I have several users using PAMauthenticator on JupyterHub. So they are all users of the underlying Linux system. I have created ~/.jupyter/jupyter_notebook_config.py files for each user, in which I define some environment variables. So for example in the jupyter_notebook_config.py file I have:
import os
os.environ["test"] = "value"
And then inside spawned notebooks for that user, cells containing os.getenv("test") will return value.
However if I edit the jupyter_notebook_config.py file and add another variable, say os.environt["test1"] = "value1", this variable will not be visible unless I restart the whole Jupyter Hub . Spawning new notebooks, logging in and logging out of JupyterLab, restarting kernels, nothing seems to work - it seems strange that this config file is not being re-read each time a user logs in, or each time a notebook is spawned. Is there a way for the jupyter_noteboook_config.py to be re-read without restarting the whole hub?
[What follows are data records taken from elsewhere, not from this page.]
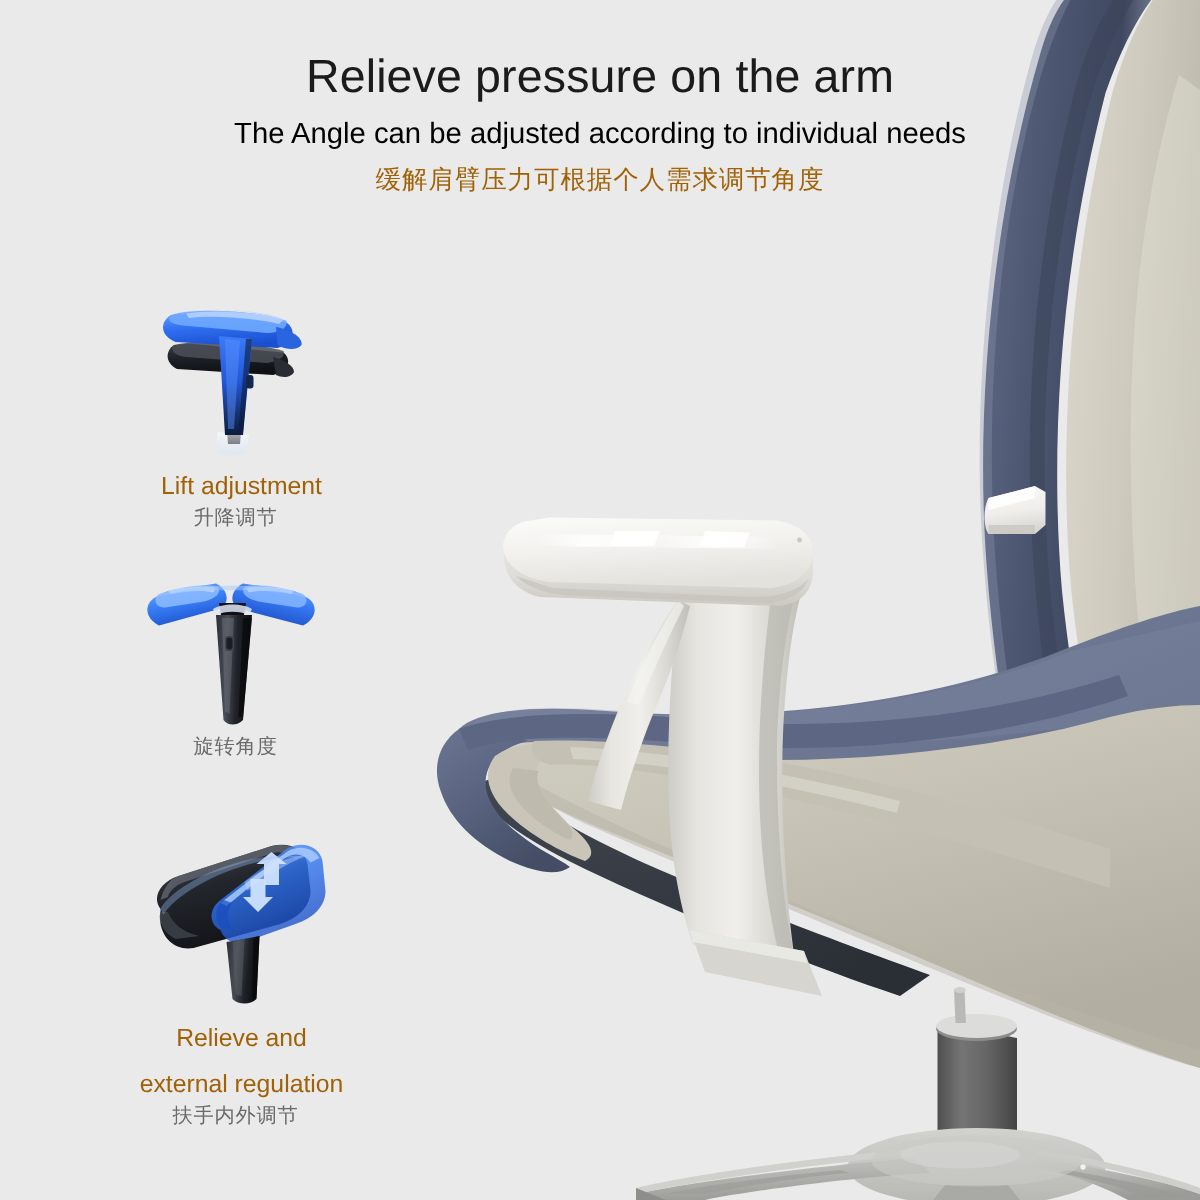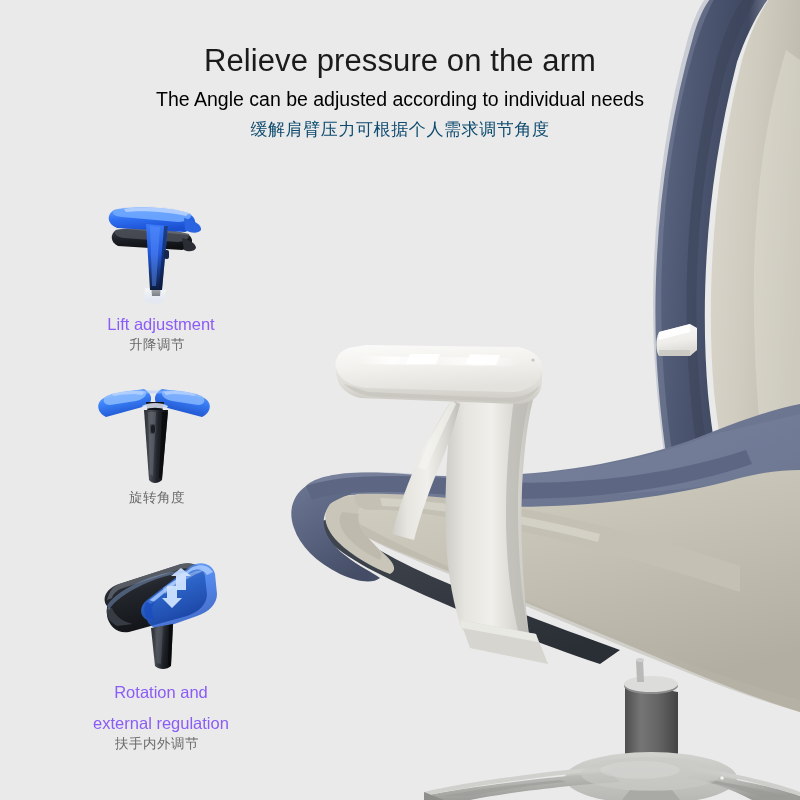--- a/index.html
+++ b/index.html
@@ -18,21 +18,21 @@
     position: relative;
     width: 800px;
     height: 800px;
     background: #eaeaea;
     overflow: hidden;
   }
 
   
   .header {
     position: absolute;
-    top: 42px;
+    top: 32px;
     left: 0;
     width: 800px;
     text-align: center;
     z-index: 40;
   }
   .header .title {
     font-size: 31px;
     line-height: 38px;
     color: #1b1b1b;
     letter-spacing: 0.1px;
@@ -41,21 +41,21 @@
   .header .subtitle-en {
     font-size: 19.5px;
     line-height: 30px;
     color: #000000;
     margin-top: 4px;
     font-weight: 400;
   }
   .header .subtitle-cn {
     font-size: 17px;
     line-height: 27px;
-    color: #0c4a6e;
+    color: #a16207;
     margin-top: 2px;
     letter-spacing: 0.6px;
     font-weight: 400;
   }
 
   
   .features {
     position: absolute;
     left: 0;
     top: 178px;
@@ -69,21 +69,21 @@
   }
   .feature-icon {
     position: relative;
     margin: 0 auto;
     width: 130px;
     height: 128px;
   }
   .feature-label-en {
     font-size: 16.5px;
     line-height: 21px;
-    color: #8b5cf6;
+    color: #a16207;
     margin-top: 6px;
     padding-left: 12px;
   }
   .feature-label-cn {
     font-size: 13.5px;
     line-height: 20px;
     color: #6a6a6a;
     letter-spacing: 0.5px;
     padding-left: 4px;
   }
@@ -619,20 +619,20 @@
             <path d="M 82 36 L 92 36 L 92 48 L 97 48 L 87 58 L 77 48 L 82 48 Z" fill="#cfe3ff" opacity="0.95"></path>
           </g>
 
           <path d="M 66 78 L 88 74 L 86 116 C 82 120 74 120 70 116 Z" fill="url(#slidePost)"></path>
           <path d="M 70 78 L 78 76 L 76 114 L 72 113 Z" fill="#5f646d" opacity="0.45"></path>
           <path d="M 84 75 L 88 74 L 86 115 L 83 115 Z" fill="#07080a" opacity="0.7"></path>
 
           <path d="M 22 56 C 30 40 80 14 120 22 C 84 18 34 42 24 60 Z" fill="#9dc2ff" opacity="0.35"></path>
         </svg>
       </div>
-      <div class="feature-label-en">Rotation and</div>
+      <div class="feature-label-en">Relieve and</div>
       <div class="feature-label-en" style="margin-top:10px;">external regulation</div>
       <div class="feature-label-cn">扶手内外调节</div>
     </div>
 
   </div>
 
 </div>
 
 </body></html>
Basically the objective is to allow users to add environment variables using the above method, to their own jupyter_notebook_config.py in their home directory from the terminal in JupyerLab. If there is another way of doing this that does not require restarting the whole hub, perhaps not using jupyter_notebook_config.py (keeping in mind that env variables must be unique for eqch user), then I’m happy to accept that as an answer too.
It pretty much depends on the spawner you use. Gor a better understanding, please share your
configuration (preferably a minimal example).
Well, there are additional ways how the environment variable can be set in the user environment (depending on the spawner). Have you considered using default server admin approaches (bash, …)? It night be nicer than having passwords hardcoded in the config, depends on your context of course.
tbh, I’m just using a completely standard Linux host where I’ve pip3 install JupyterHub and then generated a config using jupyterhub --generate-config, with very minimal changes to it. So I have no idea of the concept of how to change the spawner. I’m assuming it’s using the default one. All I really want is for different user environment variables to be translated through to the notebook, and when I add users, or when I change existing user credentials, I don’t want to have to restart the server. Which spawner should I be using to allow this, and where are the docs? Many thanks for your help.
And that is exactly what is NOT happening. Probably I will do an (umpteenth) virgin install and if it fails again, I will file a bug report. By “stop a user’s singleuser server” I’m assuming logging out, and back in again, for said user, achieves this? If not, what is the other way of doing it?
By default logging out won’t shutdown a user’s server in case they want to leave something running. Users can shutdown their server from the hub control panel (Hub Control Panel in the JupyterLab file menu).
Yep this works. Sometimes the hub seems to hang a bit and go slowly if you terminate the user session but I can confirm this does reload the config. So done!